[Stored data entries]
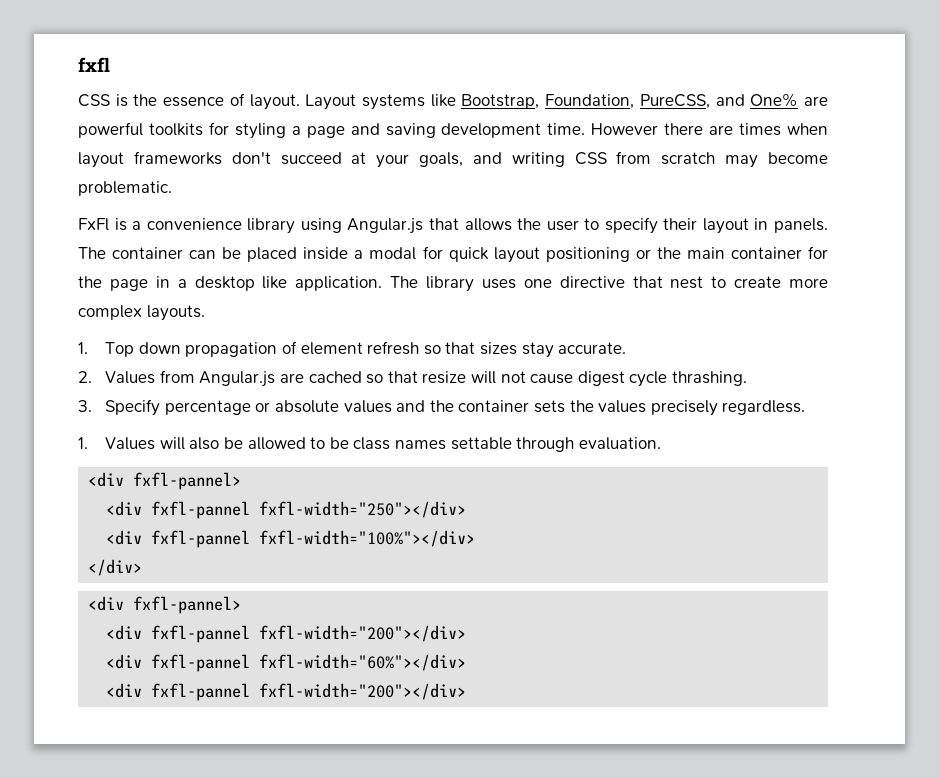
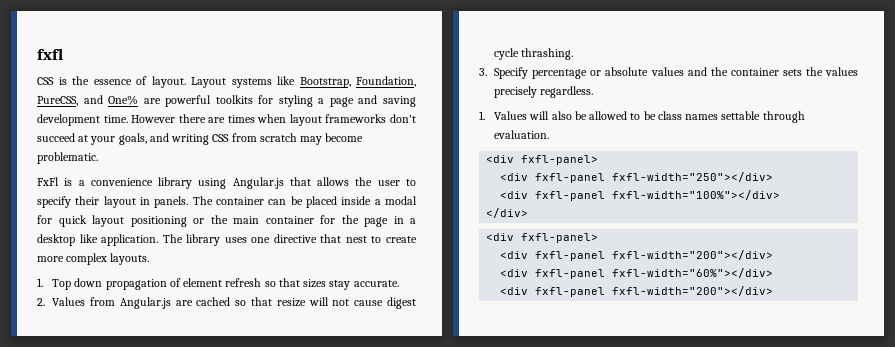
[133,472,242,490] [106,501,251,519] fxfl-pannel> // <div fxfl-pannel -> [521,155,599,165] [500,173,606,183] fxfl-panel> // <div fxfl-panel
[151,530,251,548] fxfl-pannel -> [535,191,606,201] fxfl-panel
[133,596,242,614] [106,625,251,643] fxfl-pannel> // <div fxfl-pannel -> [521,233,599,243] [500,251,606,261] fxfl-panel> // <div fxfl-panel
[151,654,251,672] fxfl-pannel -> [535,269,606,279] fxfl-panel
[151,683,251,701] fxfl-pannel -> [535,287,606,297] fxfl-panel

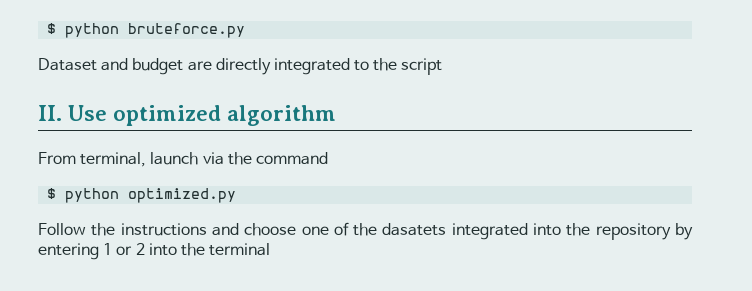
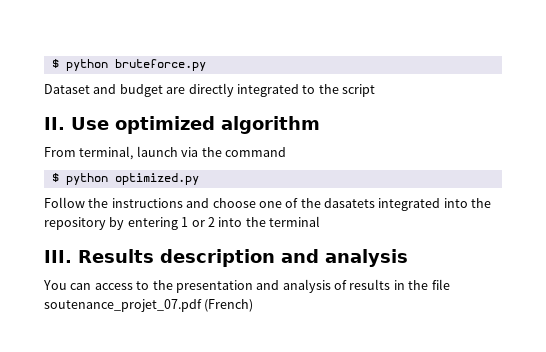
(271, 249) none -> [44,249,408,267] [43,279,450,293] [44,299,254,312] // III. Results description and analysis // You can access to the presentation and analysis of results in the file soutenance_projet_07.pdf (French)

> [WHAT IS BEING ASKED] Reproduce the entries above without change, omitting all pictures.

> [RESPONSE AREA]
[133,472,242,490] [106,501,251,519] fxfl-pannel> // <div fxfl-pannel -> [521,155,599,165] [500,173,606,183] fxfl-panel> // <div fxfl-panel
[151,530,251,548] fxfl-pannel -> [535,191,606,201] fxfl-panel
[133,596,242,614] [106,625,251,643] fxfl-pannel> // <div fxfl-pannel -> [521,233,599,243] [500,251,606,261] fxfl-panel> // <div fxfl-panel
[151,654,251,672] fxfl-pannel -> [535,269,606,279] fxfl-panel
[151,683,251,701] fxfl-pannel -> [535,287,606,297] fxfl-panel

(271, 249) none -> [44,249,408,267] [43,279,450,293] [44,299,254,312] // III. Results description and analysis // You can access to the presentation and analysis of results in the file soutenance_projet_07.pdf (French)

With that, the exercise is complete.